Blog Your Dreams
In search of a lost avenue, I cut off from the daily grind in the month of October. Yes, now you know. No, not a drastic renunciation. It was more of tiny, subtle changes. I took a Blog Break, for one. I did not write for a month. Sounds crazy? Well, yes it was! It was like not having my coffee cuppa every morning. But I brewed on the ideas that were stirring in my head. The aroma of the thoughts that I wanted to retain lingered on. The rest, I dumped like the coffee powder residue. Felt refreshing. And today as I return, the voice in my head tells me, ‘Blog Your Dreams’. I think I will!

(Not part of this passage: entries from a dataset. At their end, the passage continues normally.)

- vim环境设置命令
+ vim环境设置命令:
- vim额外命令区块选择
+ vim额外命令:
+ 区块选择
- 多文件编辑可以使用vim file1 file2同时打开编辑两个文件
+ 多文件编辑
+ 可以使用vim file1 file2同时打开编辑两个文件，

September is stock taking month for me, ever since it changed my life, seven years ago. All it took was a split second that changed the direction I was headed in. Nothing was the same and yet, I was stuck in a time warp. Something that I would realize only a few years down the line. Death changes perspective like no other. The person you once knew becomes a ‘body’ almost instantaneously. You find the warm embrace that you came home to, begin to stiffen as the clock ticks by. Your mind has shut the outer world, as you cruise in auto pilot mode. There are things to be done. Rituals to be followed. Life to be lived. Because death truly, is your singular, most tragic performance that has the audience in an emotional outburst. And the irony is, you don’t live to see it!
And then it happened. I saw him. He was in his Sunday best, smiling, and his usual exuberant self. I couldn’t believe it. He was just a heartbeat away. I rushed to him with a zillion questions and complaints. How could he do this to us? Where was he all this time? Why did he have to go like this? I couldn’t follow his footsteps anymore. He had to take it from here. Why wasn’t he saying something? If he’d been here all along, why didn’t he say so? He simply smiled. And I awoke.

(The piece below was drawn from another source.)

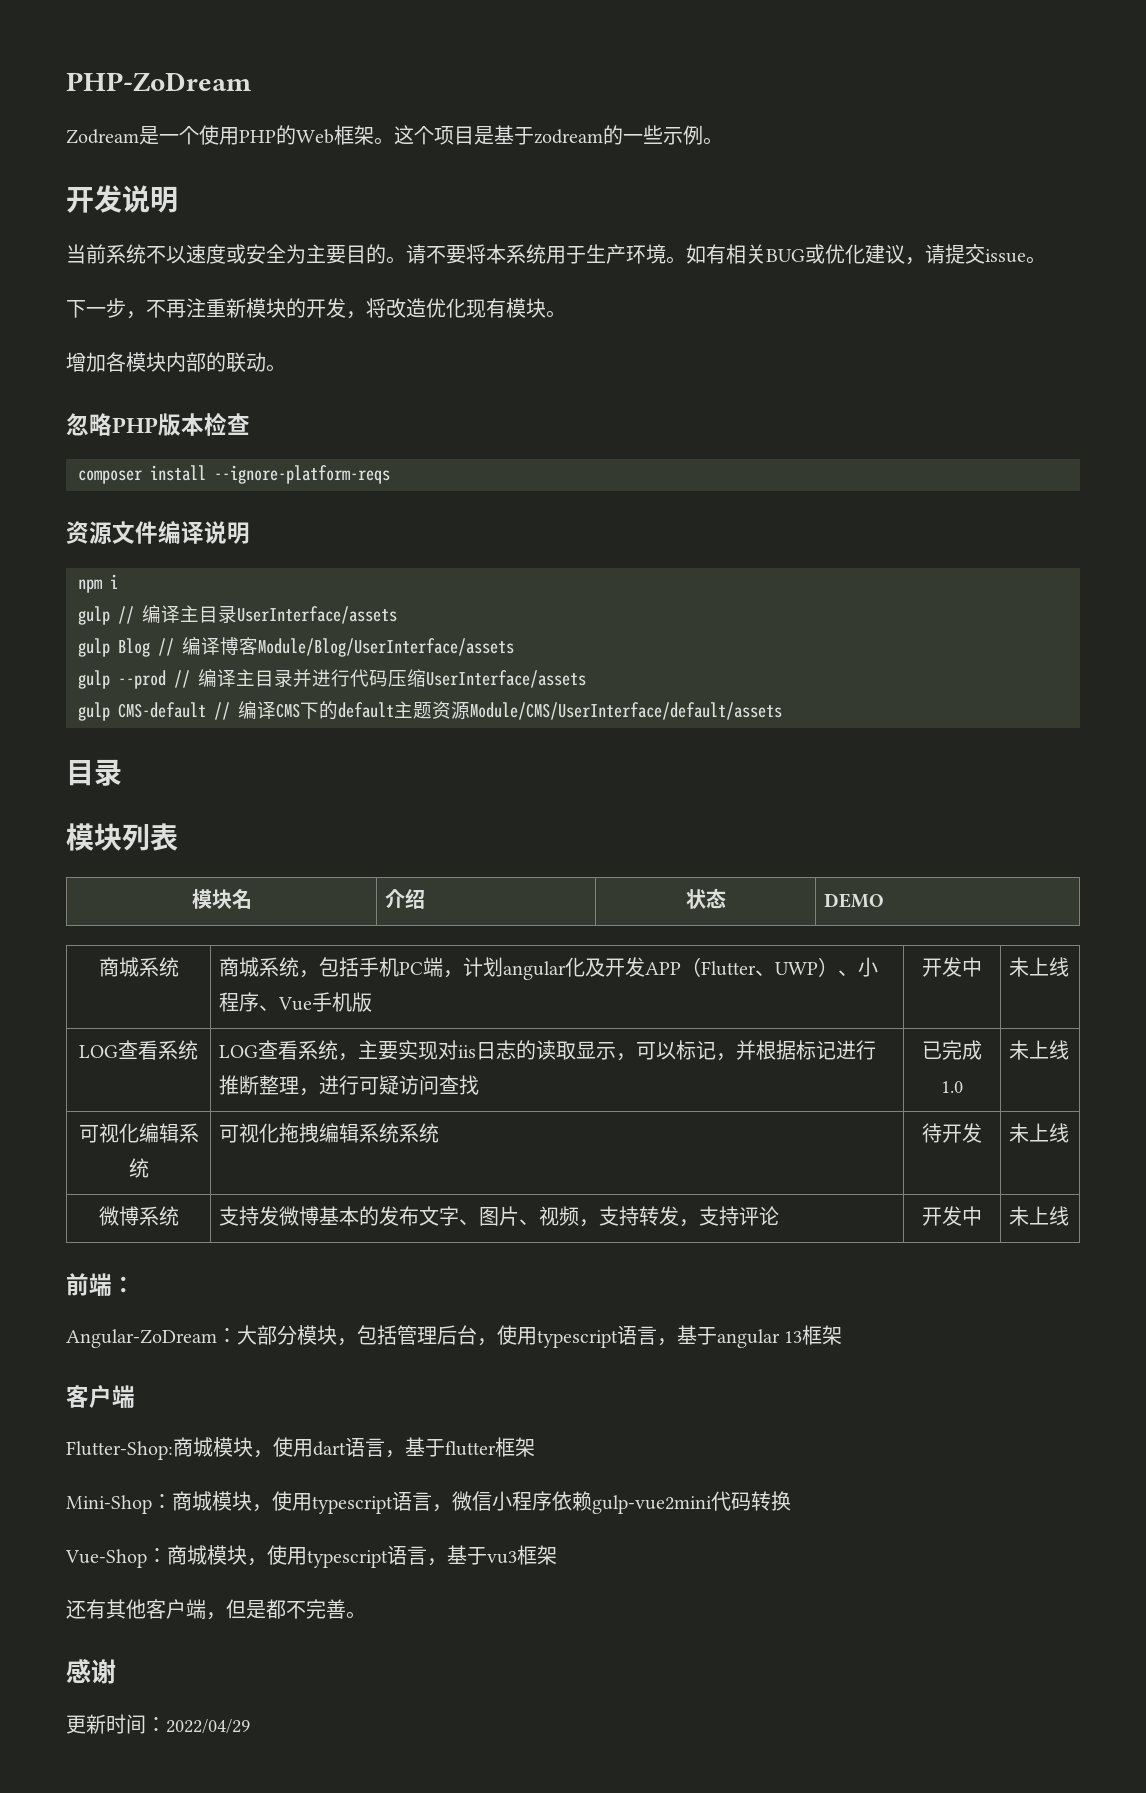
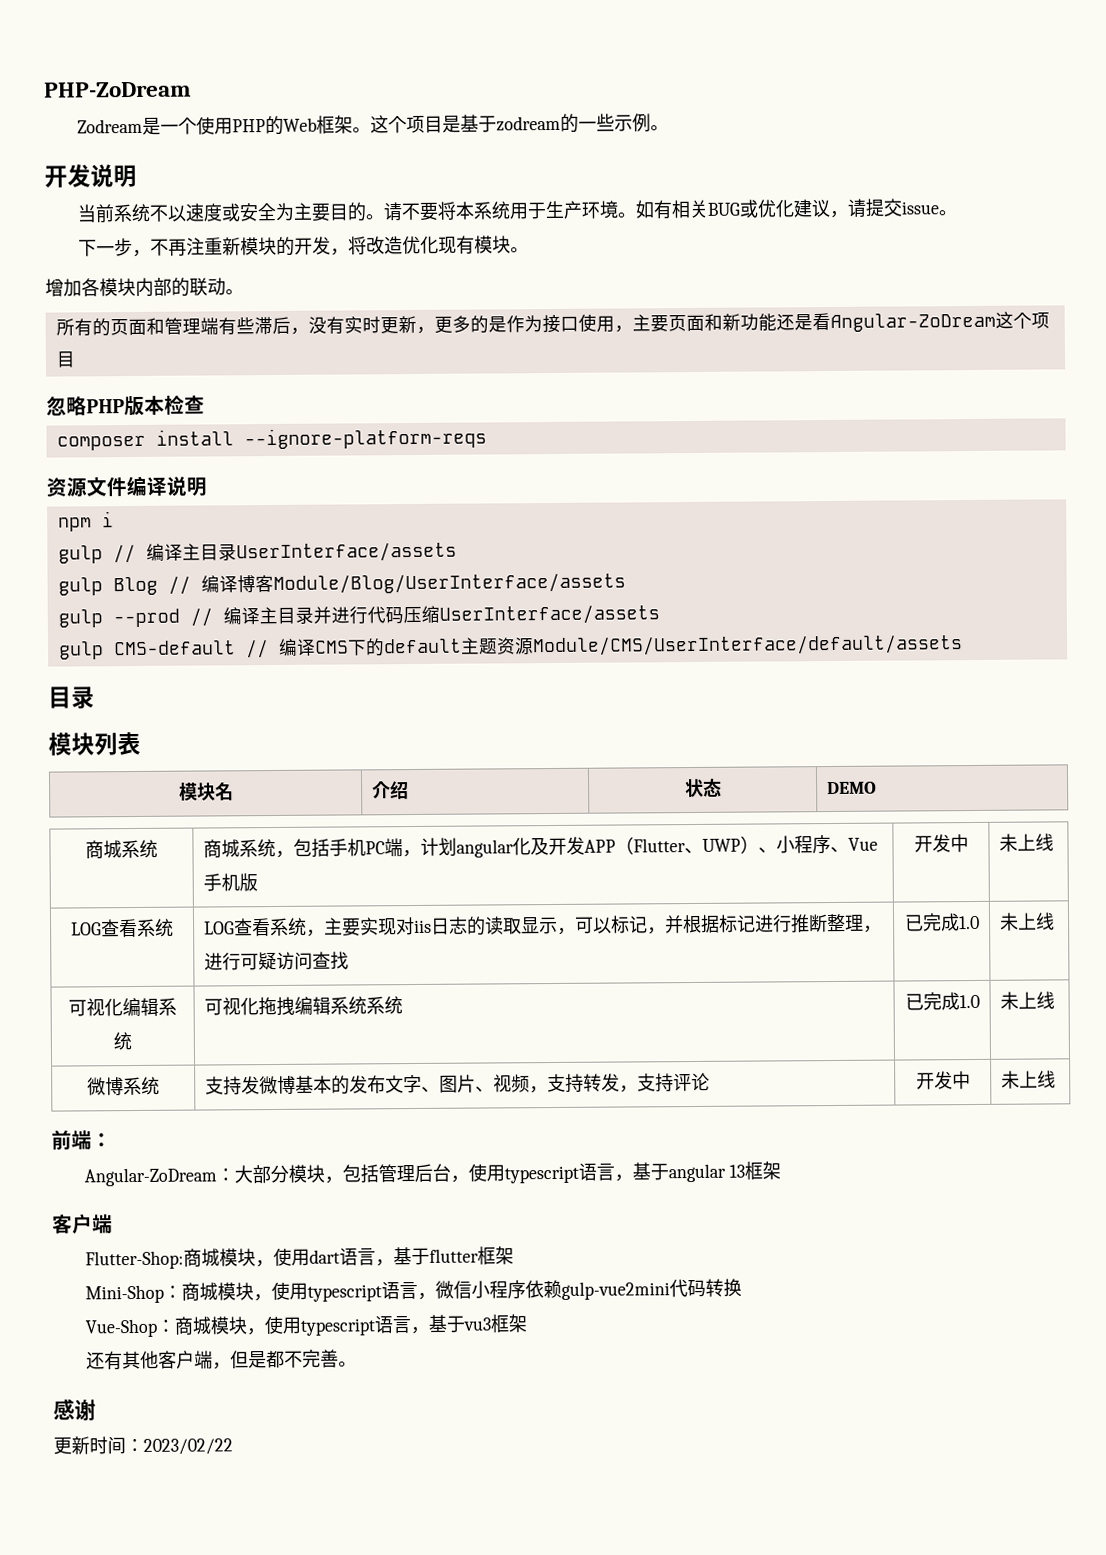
+ 所有的页面和管理端有些滞后，没有实时更新，更多的是作为接口使用，主要页面和新功能还是看Angular-ZoDream这个项目
- 可视化编辑系统 | 可视化拖拽编辑系统系统 | 待开发 | 未上线
+ 可视化编辑系统 | 可视化拖拽编辑系统系统 | 已完成1.0 | 未上线
- 更新时间：2022/04/29
+ 更新时间：2023/02/22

This has been a recurring dream every time I’ve had a life changing decision to make. My dad visits me from the other side. The settings change but the dream sequence and my reactions are consistent. Over the years I have learnt that it almost is like an assurance that he is happy wherever he is. For the last words that I heard before he went forever were “I am happy, thank you.” This dream brings me comfort. And I think to myself, such simplicity is what I would love to leave behind as a memory. Not an autumn leaf but a spring of hope, always. And that is when it hit me. Spring will have to be followed by autumn, it was only natural. Likewise, a halo of happiness will cast a shadow somewhere. I realized if we were in a constant space of ‘happiness’, Botox would never have been invented.
Did this happen because I took a month off? No, not at all. It was there all along. It just came to the fore for I stopped to take stock. We have a pathway we intend to travel. When we assimilate too much information, we get lost. It is like looking at the GPS and the Road Map at the same time and losing out on the evident ‘Turn Right’ road sign. We complicate things, simply.

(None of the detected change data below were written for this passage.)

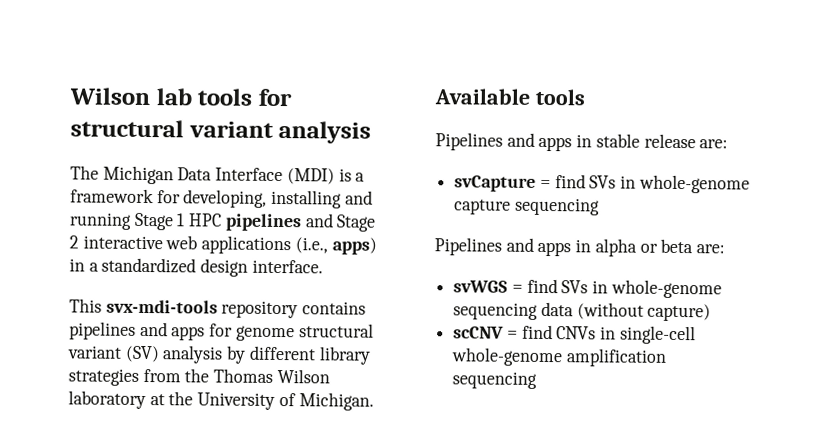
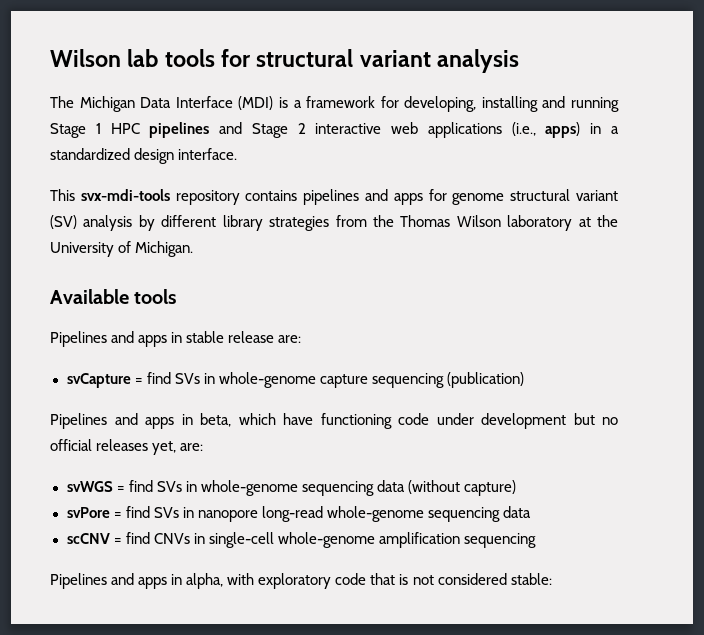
- svCapture = find SVs in whole-genome capture sequencing
- Pipelines and apps in alpha or beta are:
+ svCapture = find SVs in whole-genome capture sequencing (publication)
+ Pipelines and apps in beta, which have functioning code under development but no official releases yet, are:
+ svPore = find SVs in nanopore long-read whole-genome sequencing data
+ Pipelines and apps in alpha, with exploratory code that is not considered stable:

And so, in an effort to ‘un-complicate’ life, I decided to dust the attic. Nope, not calling this some ‘healing‘ jazz. That’s too heavy duty for the likes of me. Besides, it’s not change if you constantly keep going back. That’s a rebound! I choose to call this my Chrysalis, because hereon, I’ll never be anything but a butterfly.
Yes, I still think Dad went too soon. And I miss him every single day. But I also know he is doing okay, just as I am…………. we are. I’ve accepted this over the years. Today, I am acknowledging this as a testimony. Why? Because he taught me to take the wheel, just as he did to read the signs. And I reckon, it’s about time I take that drive!